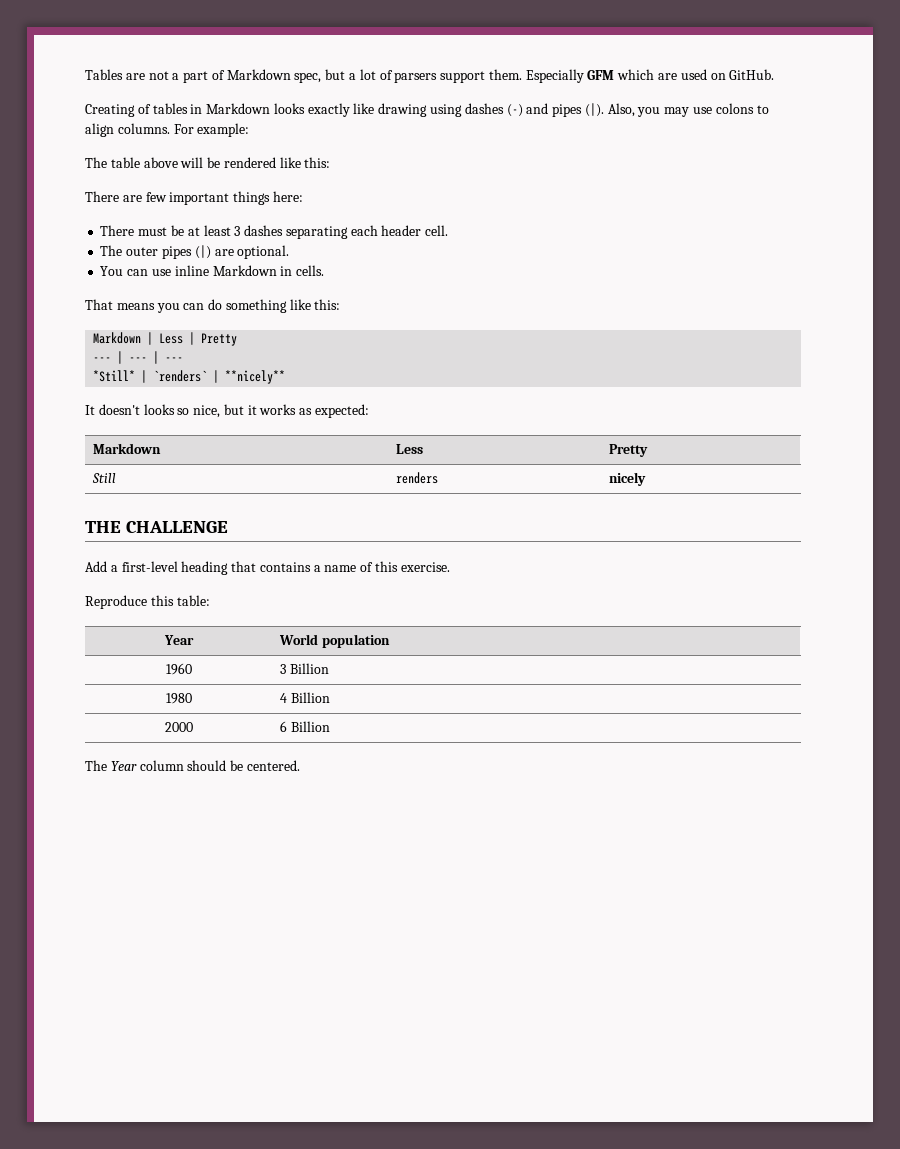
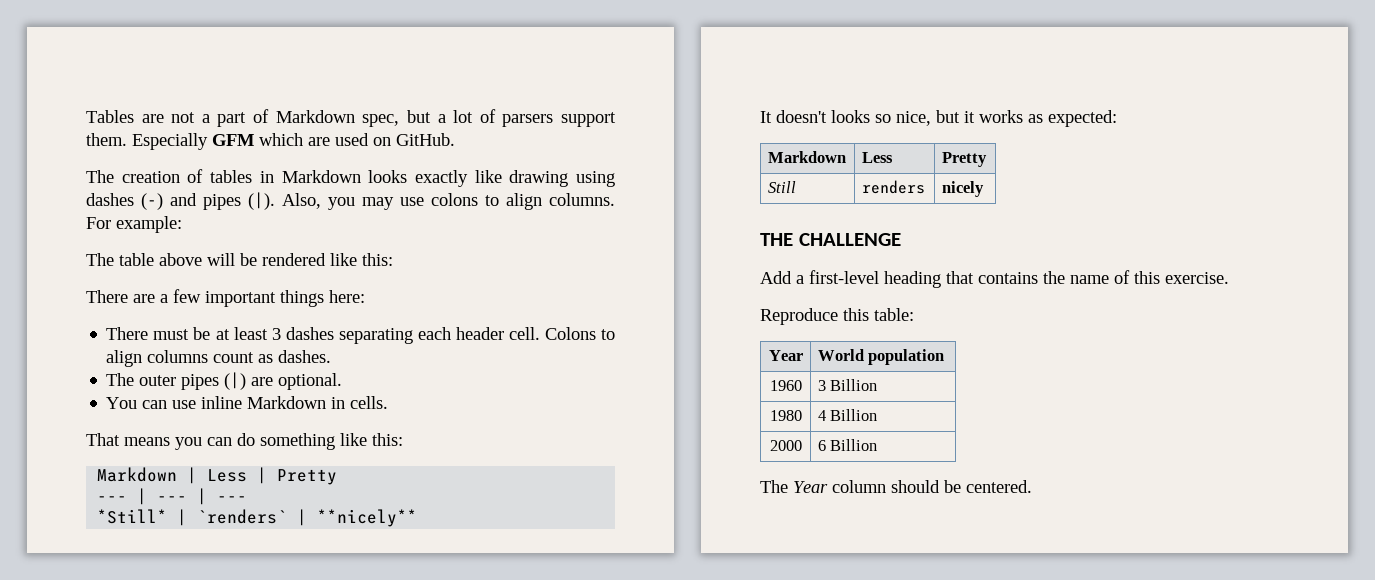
[85,104,135,117] Creating -> [86,170,180,183] The creation
(142, 198) none -> [160,294,168,303] a
(449, 230) none -> [544,327,615,340] [106,350,332,367] Colons to align columns count as dashes.
[313,565,321,572] a -> [1043,271,1065,284] the

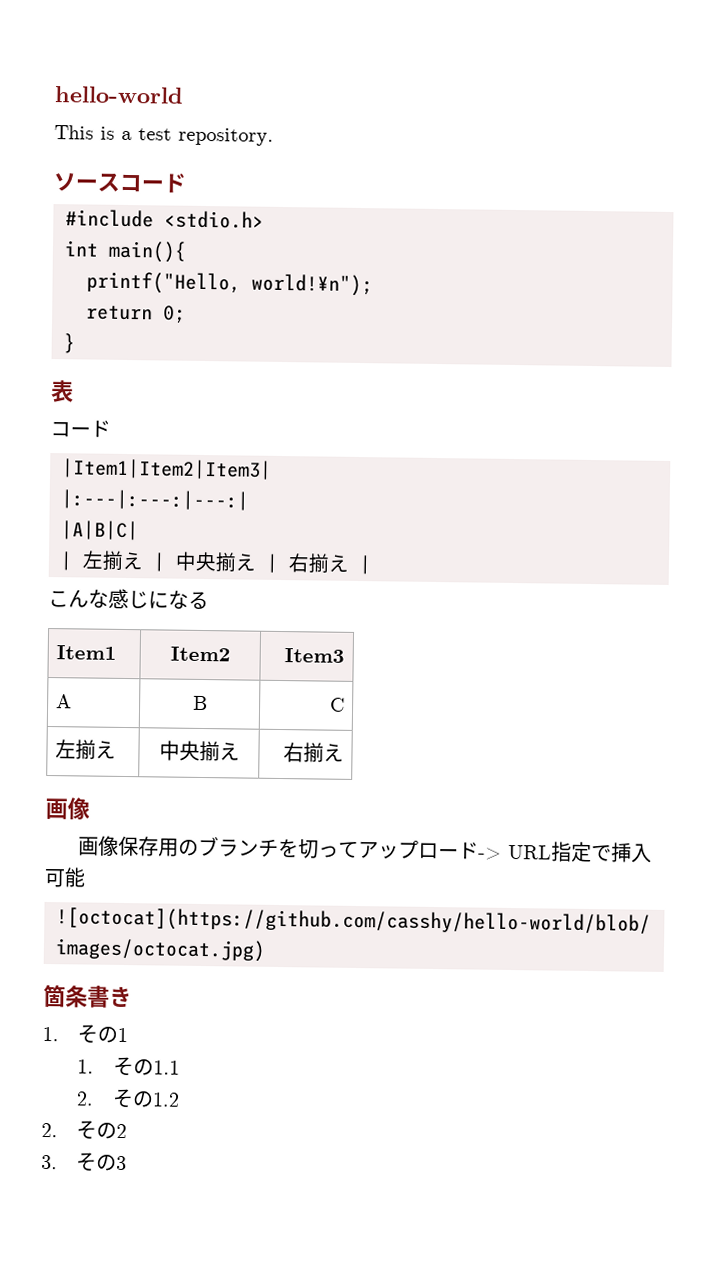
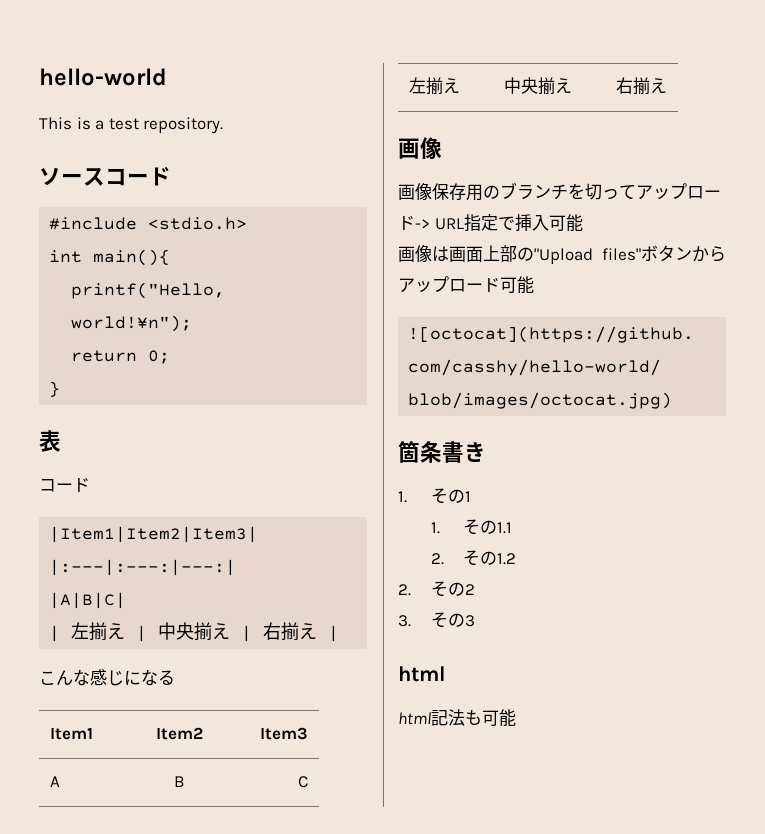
(85, 877) none -> [398,245,726,264] [398,276,534,294] // 画像は画面上部の"Upload files"ボタンからアップロード可能
(128, 1163) none -> [398,666,446,682] [398,709,516,727] // html // html記法も可能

____________________

Problem.
Restate, exactly as they appear, the line with "(449, 230) none" and all the lines after it up to the end of the data above; images do not belong in the copy.

The completed task.
(449, 230) none -> [544,327,615,340] [106,350,332,367] Colons to align columns count as dashes.
[313,565,321,572] a -> [1043,271,1065,284] the

(85, 877) none -> [398,245,726,264] [398,276,534,294] // 画像は画面上部の"Upload files"ボタンからアップロード可能
(128, 1163) none -> [398,666,446,682] [398,709,516,727] // html // html記法も可能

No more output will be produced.